A formulação de suspensões estáveis de partículas é de grande interesse para acadêmicos e para a indústria, pois permite melhorar as propriedades e a vida útil dos produtos. De modo geral, a escolha do meio de estabilização é o fator chave para evitar a aglomeração de partículas antes da adição de aditivos (tensoativos, polímeros, etc.), que, na maioria das vezes, são bastante onerosos. A abordagem de Hansen pode ser adaptada para descrever a estabilidade de partículas em diferentes solventes utilizando três parâmetros distintos: δD, δP e δH, que representam as interações entre a partícula e o meio dispersante. Nesse contexto, cada partícula ou solvente pode ser representado por um ponto em um espaço tridimensional, tendo esses parâmetros como valores de coordenadas. A estabilidade da partícula é avaliada considerando-se uma variedade de solventes conhecidos que apresentem ampla variação nesses espaços 3D, seguida de uma classificação dos solventes testados como bons ou ruins para estabilização. A fronteira entre bons e maus solventes permite construir uma esfera cujo centro corresponde aos parâmetros de Hansen da partícula. Se um determinado solvente estiver dentro da esfera, pode ser considerado um bom meio de estabilização. Por outro lado, um solvente situado fora da esfera tende a estabilizar mal a suspensão. Dessa forma, o Índice de Estabilidade TURBISCAN (TSI) é bem adaptado para pontuar cada solvente quanto à sua capacidade de estabilizar partículas de TiO2 e, assim, construir a esfera de Hansen correspondente.

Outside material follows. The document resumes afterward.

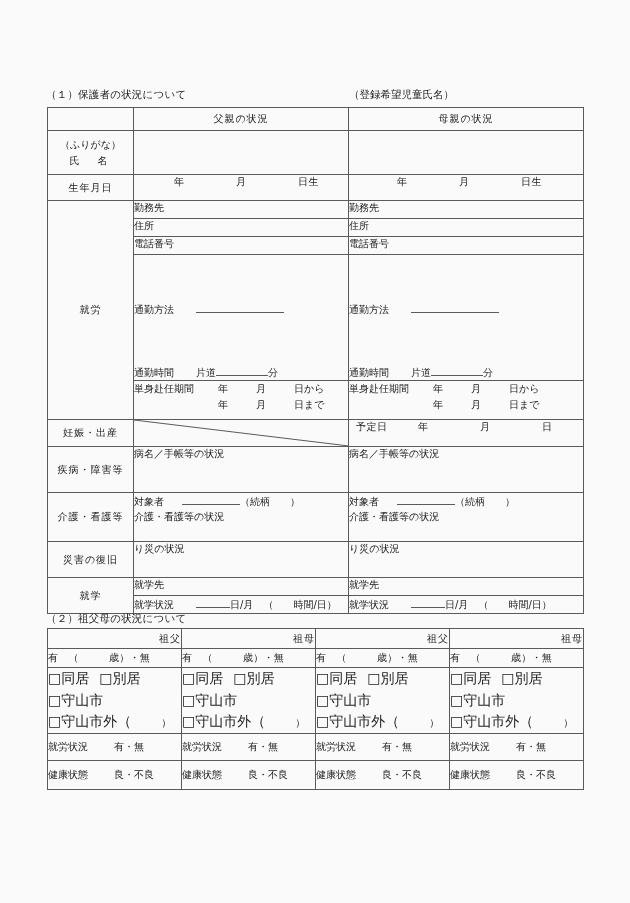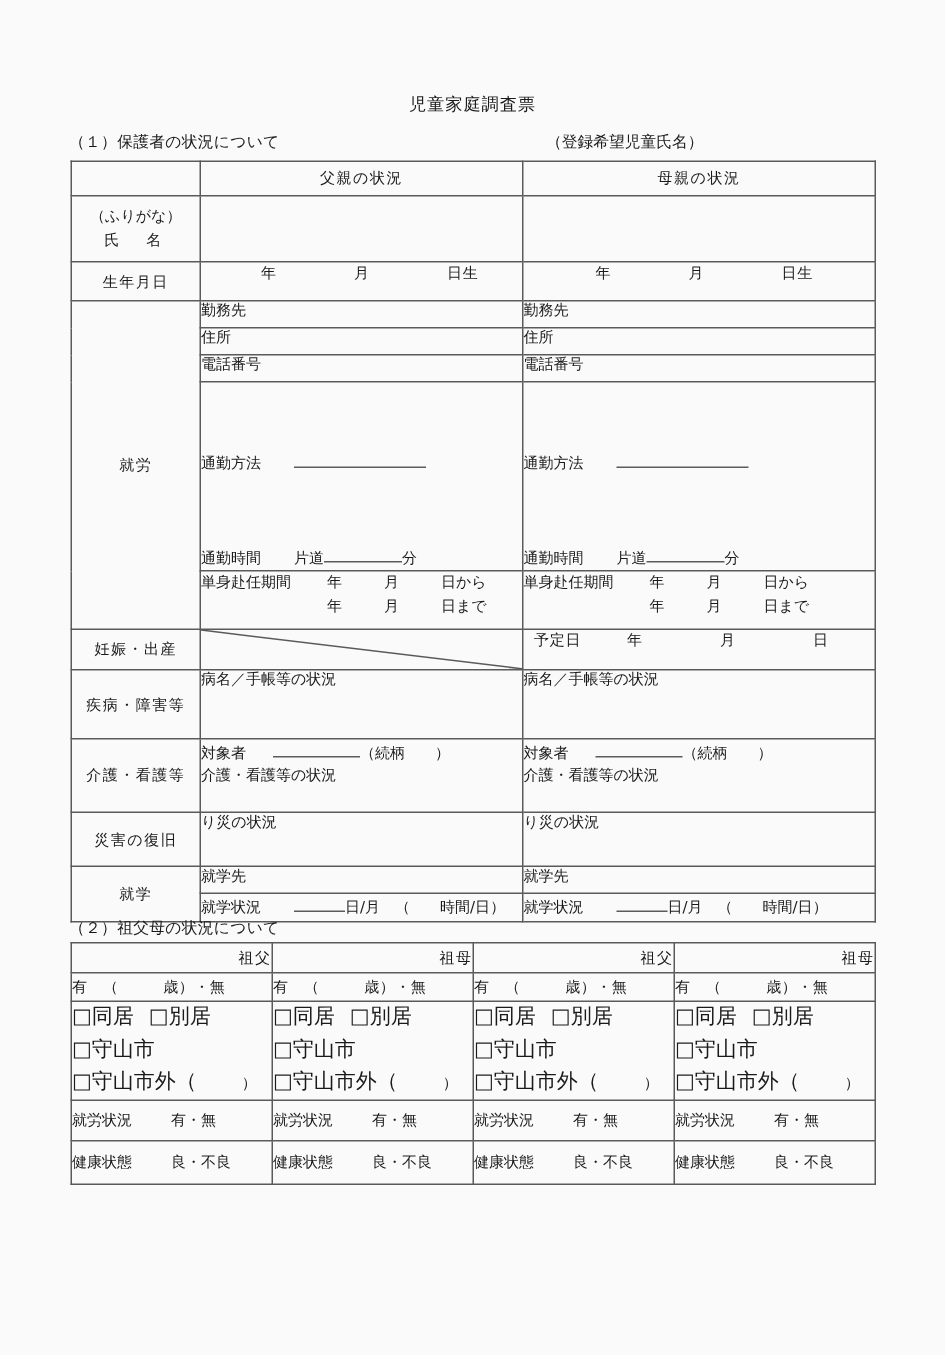"児童家庭調査票" div.title { html: <div>児童家庭調査票</div> -> none }
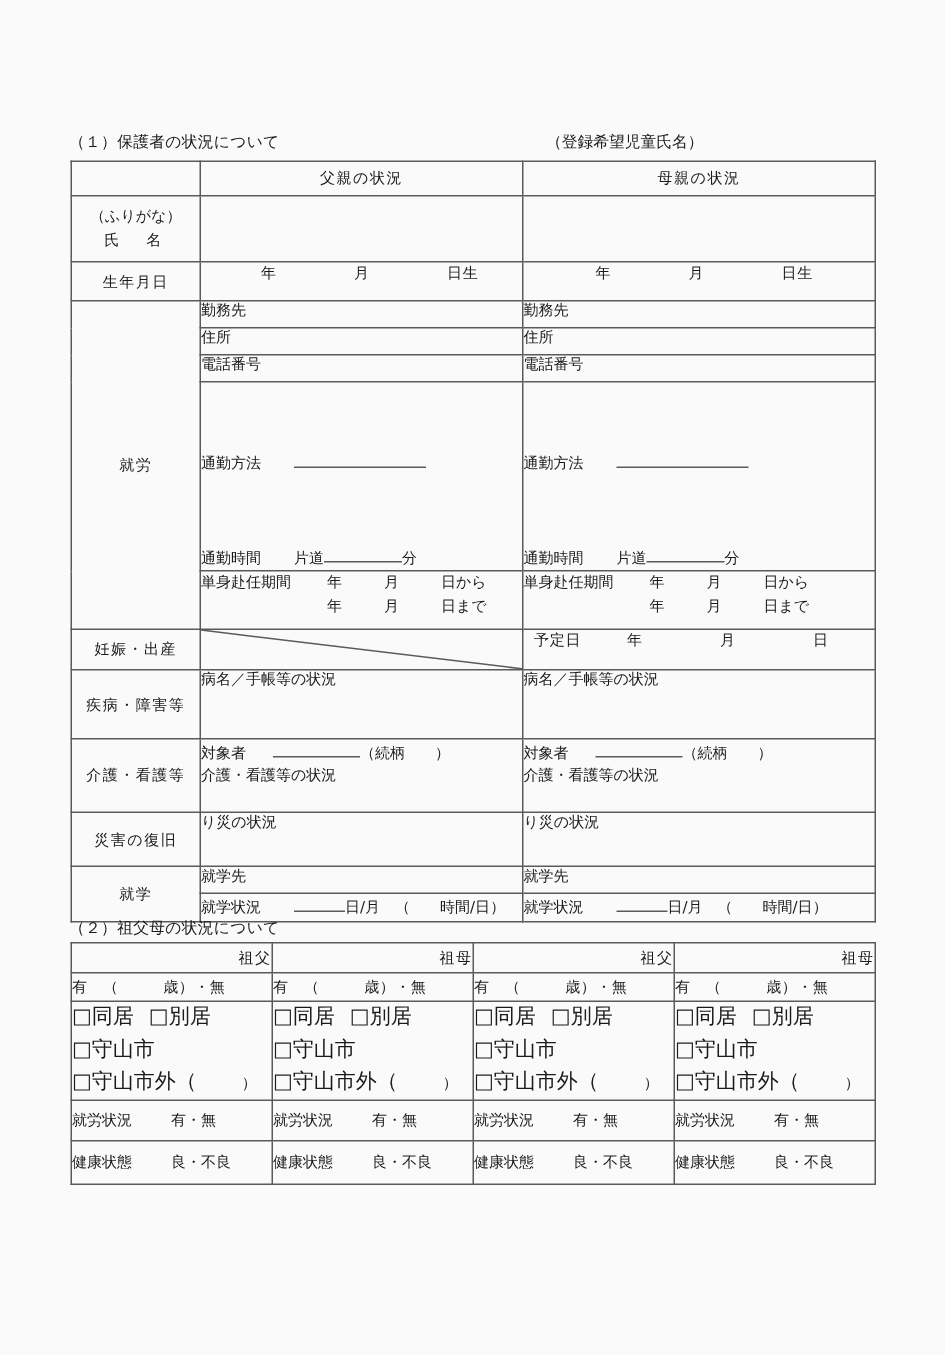"（登録希望児童氏名" .child-name { margin-left: 15px -> none }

Esfera de Hansen obtida para partículas de TiO2
Utilizando a tecnologia TURBISCAN, é possível discriminar de forma precisa pequenas variações de estabilidade entre os solventes testados como bons meios de dispersão, o que é bastante difícil por observação convencional. Essas medições precisas permitem gerar uma esfera de Hansen mais relevante e restritiva do que aquelas obtidas por caracterização visual das amostras, como é feito tradicionalmente. Além de prever outros solventes como bons ou ruins para estabilização, também é possível classificar as propriedades de estabilização dos solventes considerando que, quanto menor a distância entre o solvente e o centro da esfera, mais estável tende a ser a suspensão obtida. Dessa forma, o aumento da estabilidade da suspensão por meio de misturas de diferentes solventes também pode ser deduzido a partir da representação da esfera, como no caso da mistura Etanol / DMSO. De fato, devido às posições específicas do Etanol e do DMSO em bordas opostas da esfera de Hansen do TiO2, é relativamente fácil formular uma mistura desses dois solventes que fique mais próxima do centro da esfera, proporcionando assim maior estabilidade à suspensão.
Melhora do desempenho de estabilidade da suspensão de TiO2 com a mistura de Etanol / DMSO em comparação com outros solventes
Essa abordagem também pode ser utilizada para prever solventes mais ecológicos e econômicos, otimizando a formulação de partículas em relação ao uso de aditivos estabilizantes caros ou à evolução das exigências regulatórias do produto. Outro campo de aplicação inclui a estabilização de suspensões para baterias durante o armazenamento, onde o uso desses aditivos não é relevante diante da otimização das propriedades estabilizantes do meio dispersante.